Les copropriétaires peuvent, à la majorité des trois quarts, instituer un droit de préférence pour les actes emportant transfert de propriété à titre onéreux.

40

Article 40

Les créances du syndicat bénéficient de l’hypothèque forcée sur l’immeuble immatriculé.

41

Article 41

Les créances du syndicat bénéficient d’un privilège sur les meubles se trouvant dans l’appartement ou le local.

42

Article 42

En cas de cession, le cessionnaire est solidairement responsable avec le cédant pour le paiement des créances du syndicat.

43

Article 43

Les créances du syndicat relatives aux charges communes sont prescrites si elles ne sont pas réclamées dans les deux ans.

44

Article 44

Le droit de surélévation ou d’excavation ne peut être fondé que s’il est expressément autorisé par les lois en vigueur et approuvé à l’unanimité par les copropriétaires.

45

Article 45

En cas de destruction totale, la décision de reconstruction est prise à l’unanimité.
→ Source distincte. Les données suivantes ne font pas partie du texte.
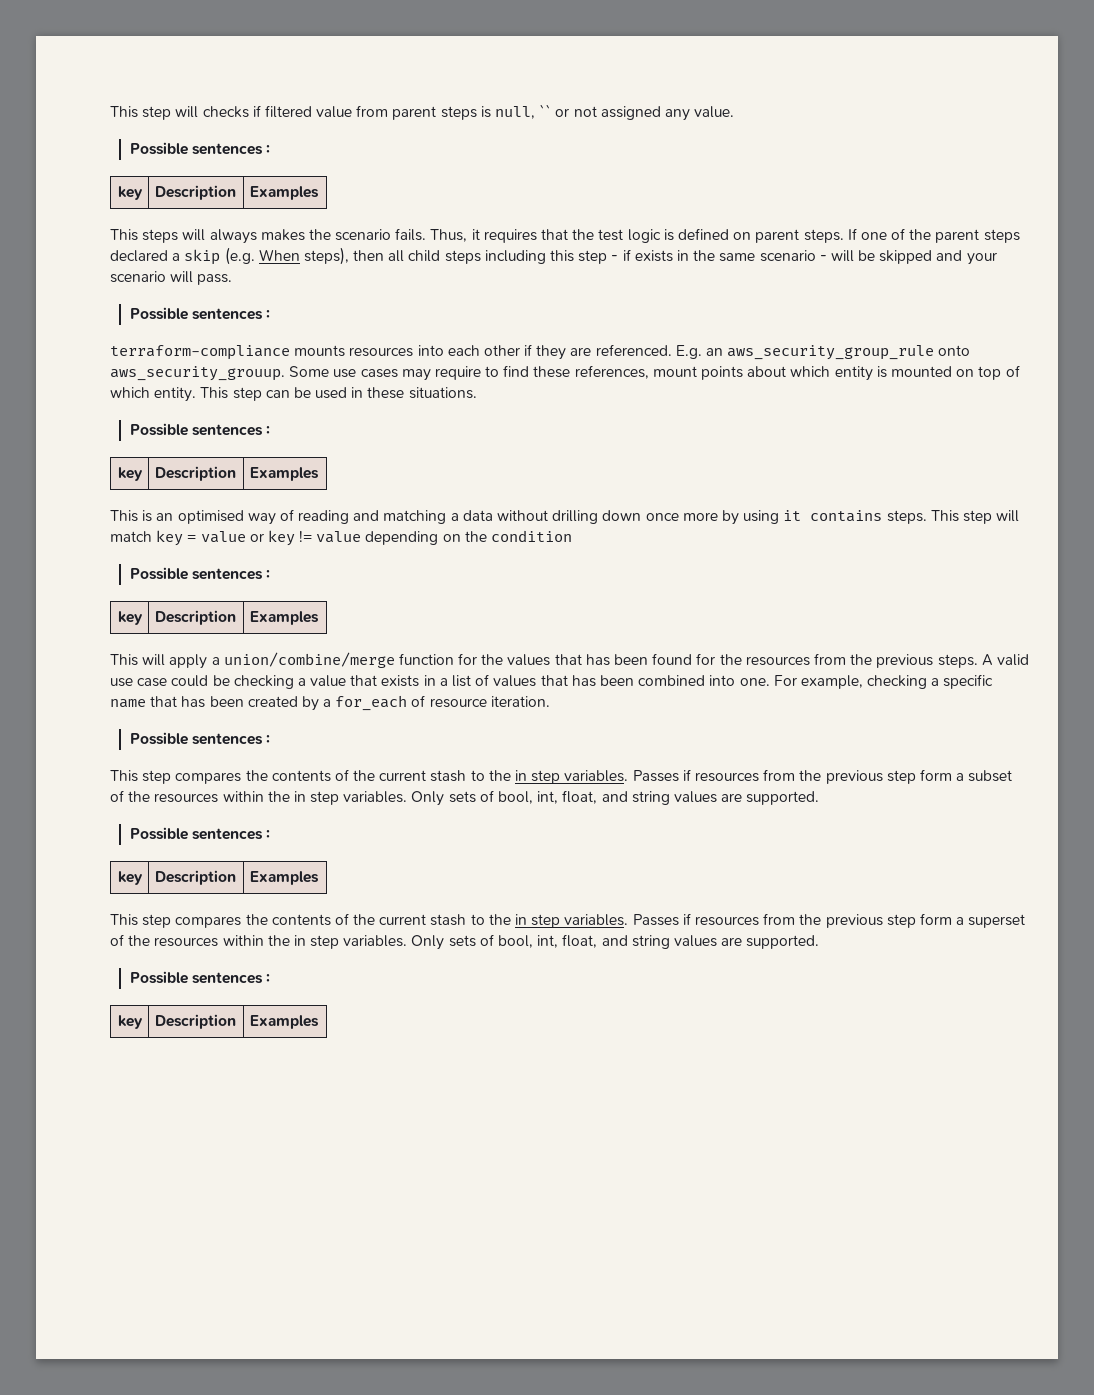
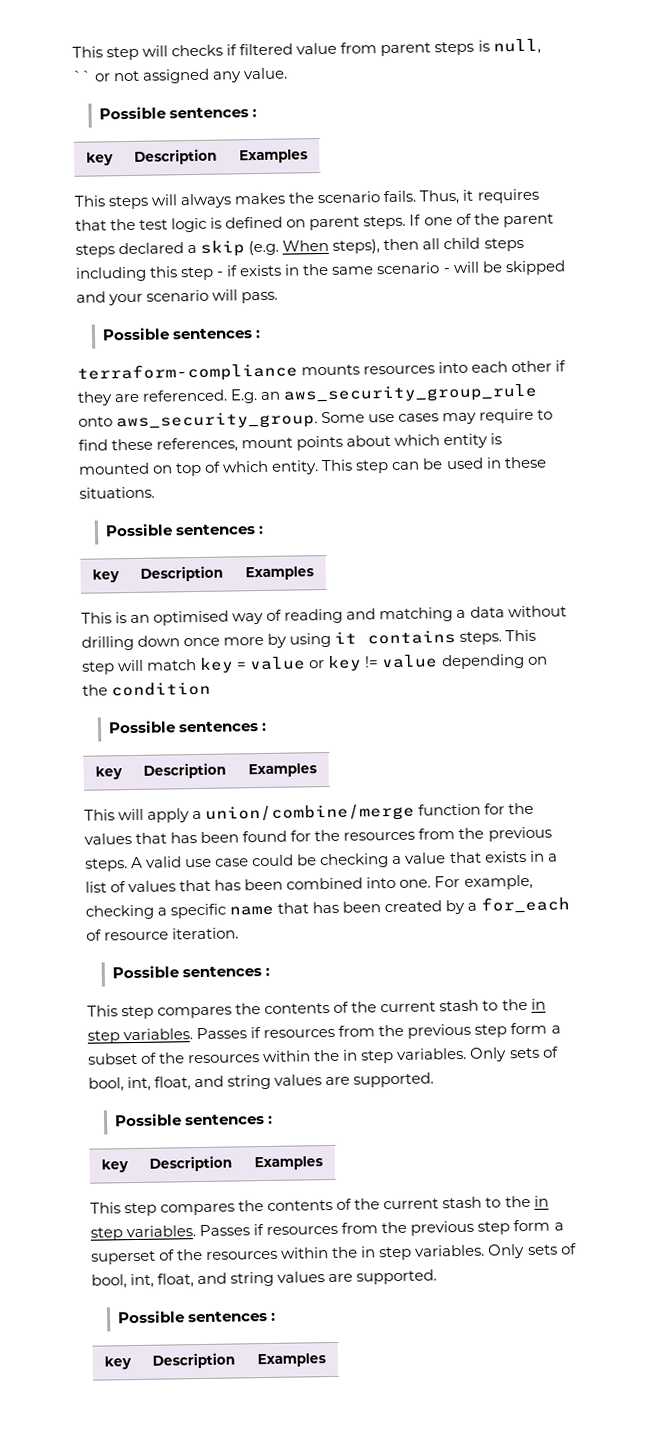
[110,366,285,381] aws_security_grouup. -> [116,411,319,431] aws_security_group.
En cas de destruction partielle, la remise en état est décidée à la majorité des trois quarts. Les fonds générés doivent être affectés à la reconstruction.

46

Article 46

La présente loi s’applique aux coopératives et associations d’habitat.

47

Article 47

Les coopératives et associations d’habitat sont tenues d’élaborer un règlement de copropriété.

48

Article 48

En cas de dissolution de la coopérative ou de l’association, un syndicat est créé de plein droit en raison de l’existence des parties communes.

49

Article 49

Dans le cas de division d’immeubles, il est établi par voie de morcellement du titre foncier originel des titres fonciers distincts relatifs à chaque fraction divise.

50

Article 50

Le règlement de copropriété doit être publié par une inscription sur le titre foncier.

51

Article 51

Outre les renseignements prévus par l’article 9, le règlement de copropriété doit contenir : l’intention de se conformer au statut de la copropriété ; la description de l’immeuble et ses références foncières ; la description de la division ; le tableau de répartition des quotes-parts.

52

Article 52

Les droits réels et les charges foncières relatifs à chaque fraction divise sont inscrits sur le titre foncier concerné.

53

Article 53

Le titre originel, lorsqu’il ne s’applique plus qu’à des parties communes, est porté d’office au nom du syndicat des copropriétaires.

54

Article 54

Le titre foncier originel comporte une description des parties indivises ainsi que les clauses principales du règlement.

55

Article 55

Le duplicata du titre foncier originel est délivré au syndicat des copropriétaires.

56

Article 56

Les titres fonciers distincts comportent la description des fractions divises avec indication de leur surface et hauteur.

57

Article 57

Lorsque plusieurs fractions deviennent la propriété d’une même personne, la fusion des titres fonciers distincts peut être requise.

58

Article 58

Tout fractionnement d’une partie divise doit être autorisé par le syndicat à la majorité des trois quarts des voix.

59

Article 59

En cas de destruction totale, le conservateur peut radier les titres fonciers des parties divises et inscrire le titre originel au nom de l’ensemble des copropriétaires.

60

Article 60

La présente loi entre en vigueur dans un délai d’un an courant à compter de la date de sa publication au bulletin officiel.

61

Article 61

À compter de la même date, sont abrogées les dispositions du dahir du 21 hija 1365 (16 novembre 1946) réglant le statut de la copropriété des immeubles divisés par appartements.